One vote.

Just one vote won the election for Kristina Port in the race against incumbent Justin Madden for a seat on the Russell Township Board of Trustees.

During the Nov. 5 general election, the two candidates faced off, with Ms. Port initially winning 583 to Mr. Madden’s 579 votes. That’s a four-vote margin. But election laws are clear. All initial counts on Election Day are considered unofficial and must be certified by boards of elections.

The Geauga County Board of Elections officials said they would add in absentee or overseas ballots, if any, check signatures and take other steps to verify the numbers. Then the board would decide if a recount was needed. It was in this race. The recount in the Port-Madden nonpartisan race resulted in a final, official and certified count of 589 to 588, in Ms. Port’s favor.

A single vote pushed her over the top.

“Winning by one vote is better than winning by a coin toss,” she told the Times after the final tally was announced.

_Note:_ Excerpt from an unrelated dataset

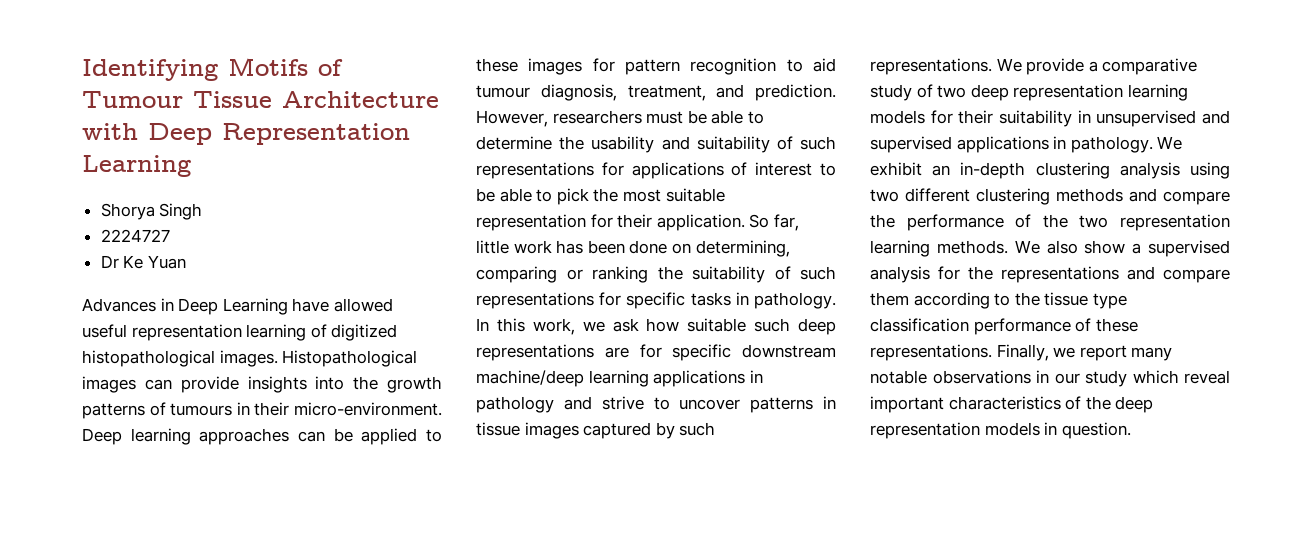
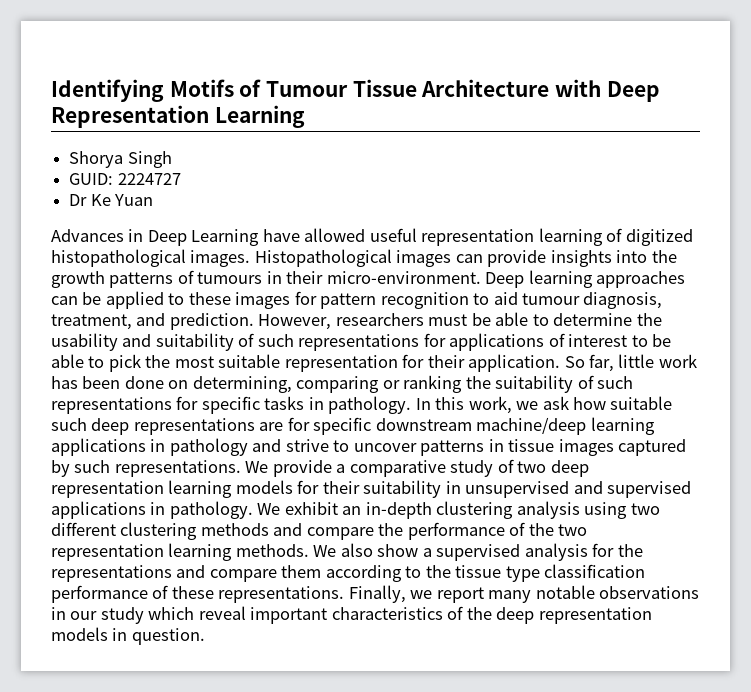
(203, 211) none -> [69,173,114,185] GUID:

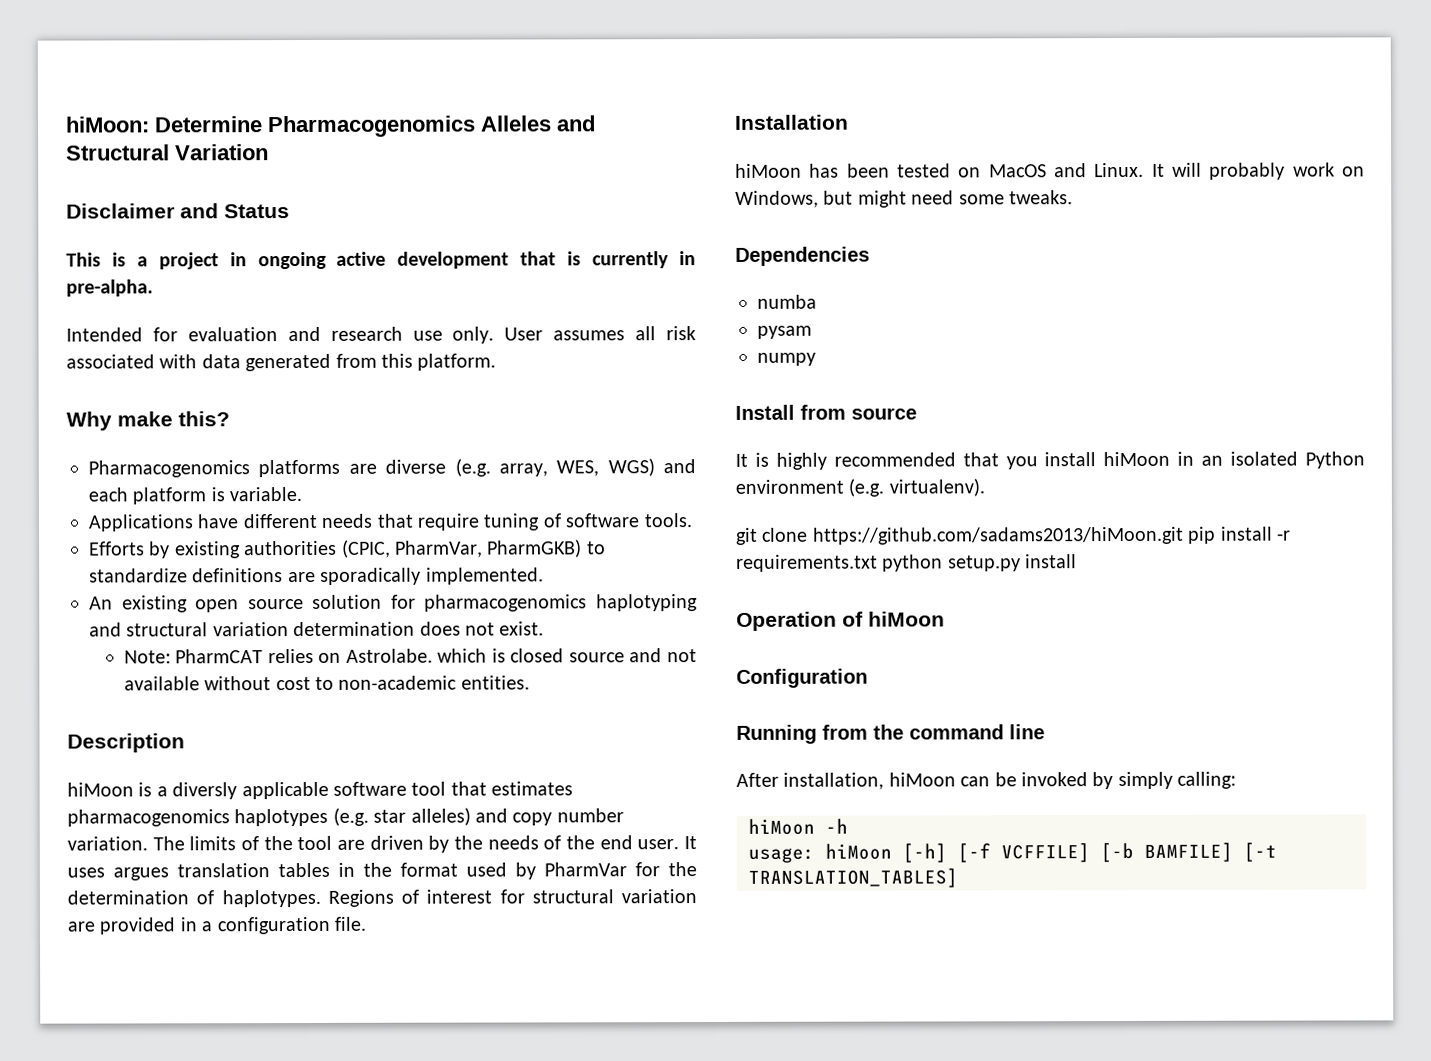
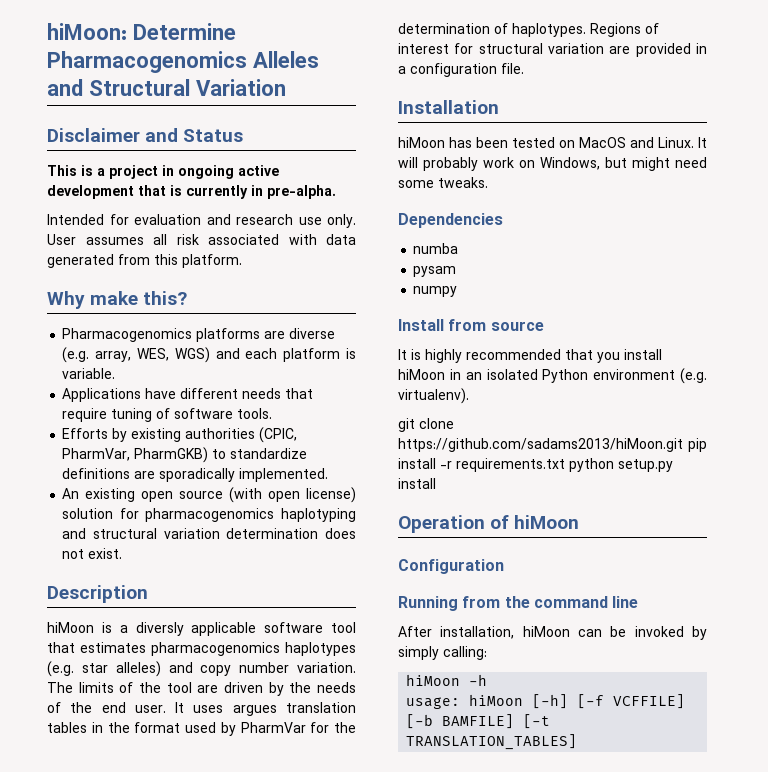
(304, 604) none -> [229,487,356,503] (with open license)
[123,648,697,664] [123,675,530,691] // Note: PharmCAT relies on Astrolabe. which is closed source and not available without cost to non-academic entities. -> (123, 553) none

One-vote margins can happen anywhere. Some razor-close races have been decided by a coin toss or a drawing out of a hat.

In 2017, Democrat Shelly Simonds won a seat in the Virginia House of Delegates by one vote. That triggered a recount resulting in a tie. She ultimately lost the election to Republican David Yancey in a drawing.

In 2018, Democrat Jim Glenn beat incumbent Republican D.J. Johnson for the District 13 seat in the Kentucky House of Representative by just one vote.

One-vote margins are rare, but they have happened throughout U.S. history. And when it does, it is a reminder of why we all need to go to the polls. Every ballot counts, whether it’s a presidential year brimming with candidates or a midterm election when the focus is on local races.

Casting a ballot on a regular basis is both a right and a responsibility. Yet in recent elections in this region, voter turnout has been extremely low. According to the Geauga elections board, of the 64,410 registered voters in the county, only 22,231 cast ballots on Nov. 5. That’s 34.5 percent. Of the 849,193 registered voters in Cuyahoga County, only 219,784 cast ballots on Nov. 5, according to the elections board. That’s 25.8 percent.

These numbers don’t reflect adults who are eligible to vote but have not registered. About 24 percent of the voting-eligible population in the U.S. is not registered to vote, according to government studies. Though more people go to the polls during presidential election years, the general election turnout in Ohio for 2016, 2012 and 2008 was only around 70 percent, according to Ohio Secretary of State statistics.

Voting matters. It gives citizens a voice in local, state and national races. It allows people to select leaders on councils and school boards. Citizens choose their governor, judges and prosecutors as well as the office holders charged with keeping watch over the treasury and the election process.

Tax rates and school funding or new property zoning all are decided at the ballot box by voters.

We are encouraged to see grassroots groups form either to support or fight against issues such as rezoning, as seen in Solon and Pepper Pike.

Voting is an important way to take part in and keep our democracy strong. It’s not too early to start thinking about the next trip to the polls with Ohio’s primary election set for March 17, 2020.

One person, one vote.

That one vote could join with others to support or defeat a candidate or tax levy. And that one ballot may very well decide an election. The Russell Township trustee race reminds us that one vote really does count.